• [Exercise]:
When you copy the entries, omit the images and keep every word as it is.

(Input records Opens)

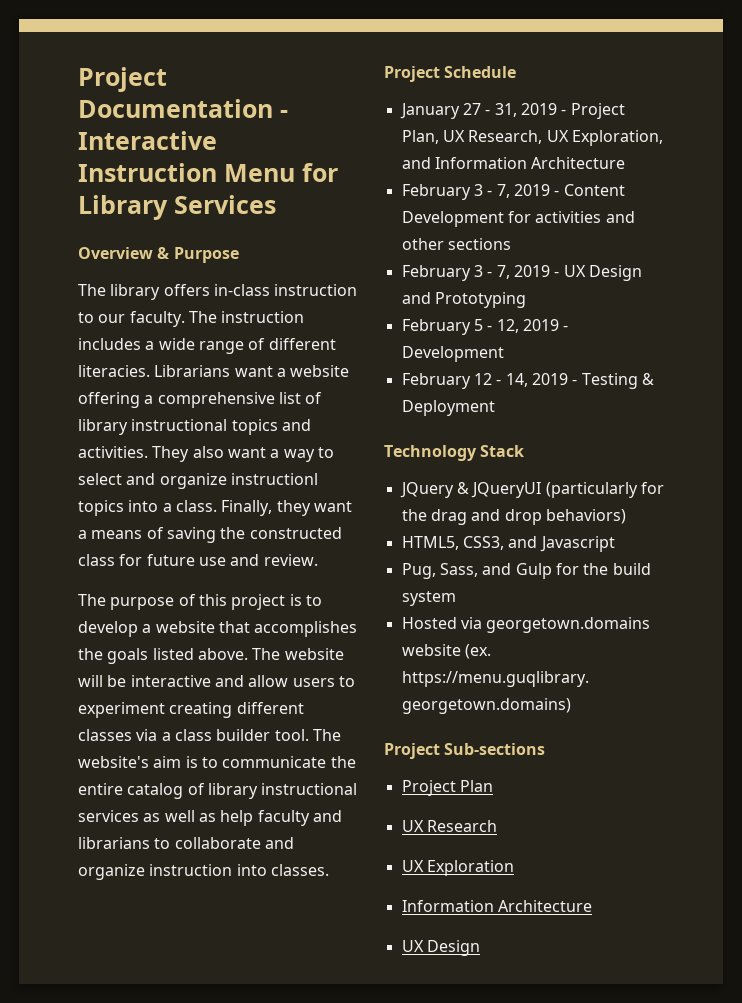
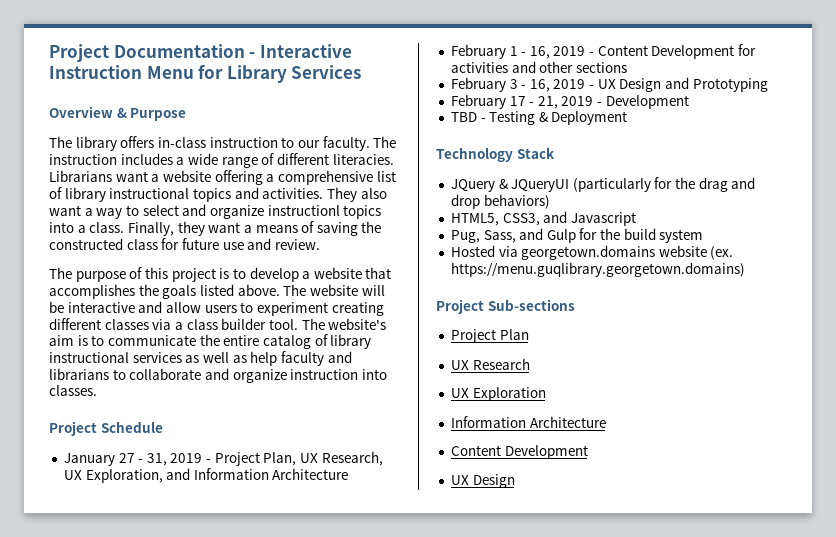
- February 3 - 7, 2019 - Content Development for activities and other sections
+ February 1 - 16, 2019 - Content Development for activities and other sections
- February 3 - 7, 2019 - UX Design and Prototyping
+ February 3 - 16, 2019 - UX Design and Prototyping
- February 5 - 12, 2019 - Development
+ February 17 - 21, 2019 - Development
- February 12 - 14, 2019 - Testing & Deployment
+ TBD - Testing & Deployment
  UX Exploration
  Information Architecture
+ Content Development

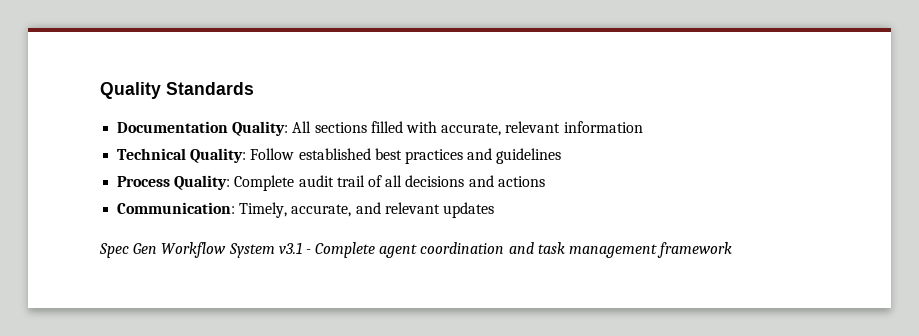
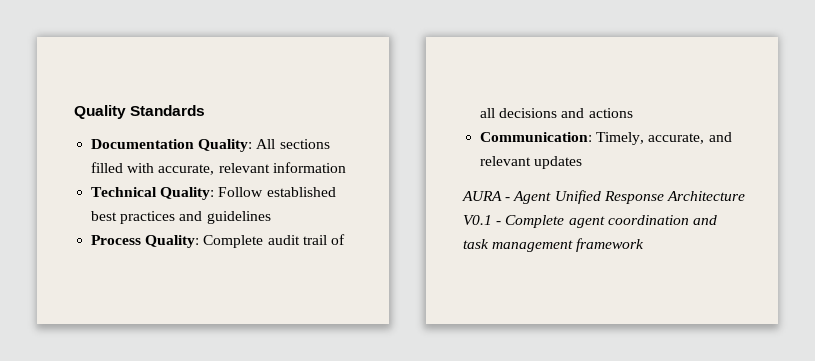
- Spec Gen Workflow System v3.1 - Complete agent coordination and task management framework
+ AURA - Agent Unified Response Architecture V0.1 - Complete agent coordination and task management framework

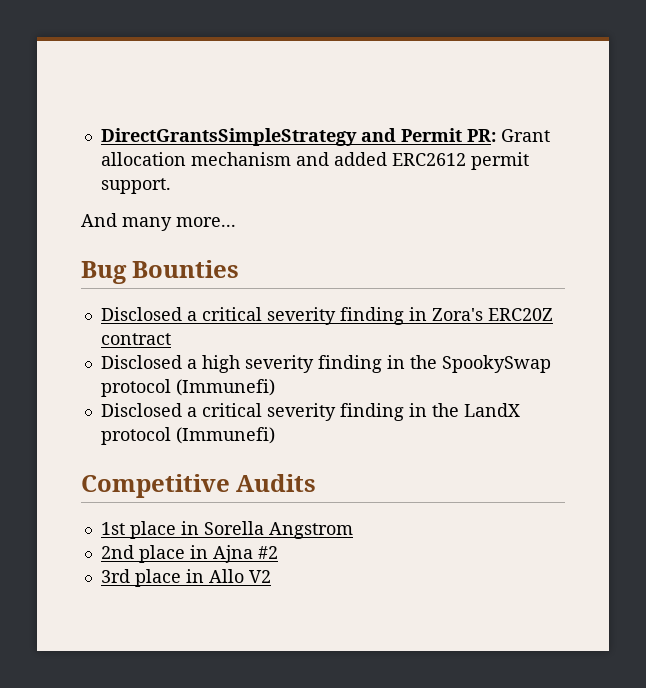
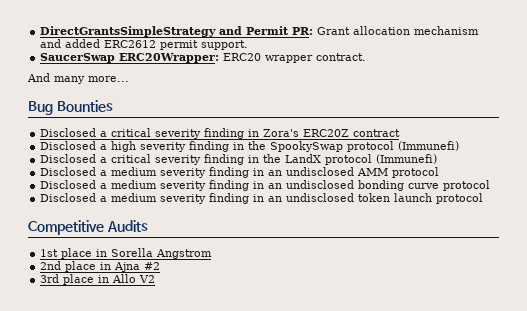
+ SaucerSwap ERC20Wrapper: ERC20 wrapper contract.
+ Disclosed a medium severity finding in an undisclosed AMM protocol
+ Disclosed a medium severity finding in an undisclosed bonding curve protocol
+ Disclosed a medium severity finding in an undisclosed token launch protocol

(Input records Closes)

• [Task output]:
- February 3 - 7, 2019 - Content Development for activities and other sections
+ February 1 - 16, 2019 - Content Development for activities and other sections
- February 3 - 7, 2019 - UX Design and Prototyping
+ February 3 - 16, 2019 - UX Design and Prototyping
- February 5 - 12, 2019 - Development
+ February 17 - 21, 2019 - Development
- February 12 - 14, 2019 - Testing & Deployment
+ TBD - Testing & Deployment
  UX Exploration
  Information Architecture
+ Content Development

- Spec Gen Workflow System v3.1 - Complete agent coordination and task management framework
+ AURA - Agent Unified Response Architecture V0.1 - Complete agent coordination and task management framework

+ SaucerSwap ERC20Wrapper: ERC20 wrapper contract.
+ Disclosed a medium severity finding in an undisclosed AMM protocol
+ Disclosed a medium severity finding in an undisclosed bonding curve protocol
+ Disclosed a medium severity finding in an undisclosed token launch protocol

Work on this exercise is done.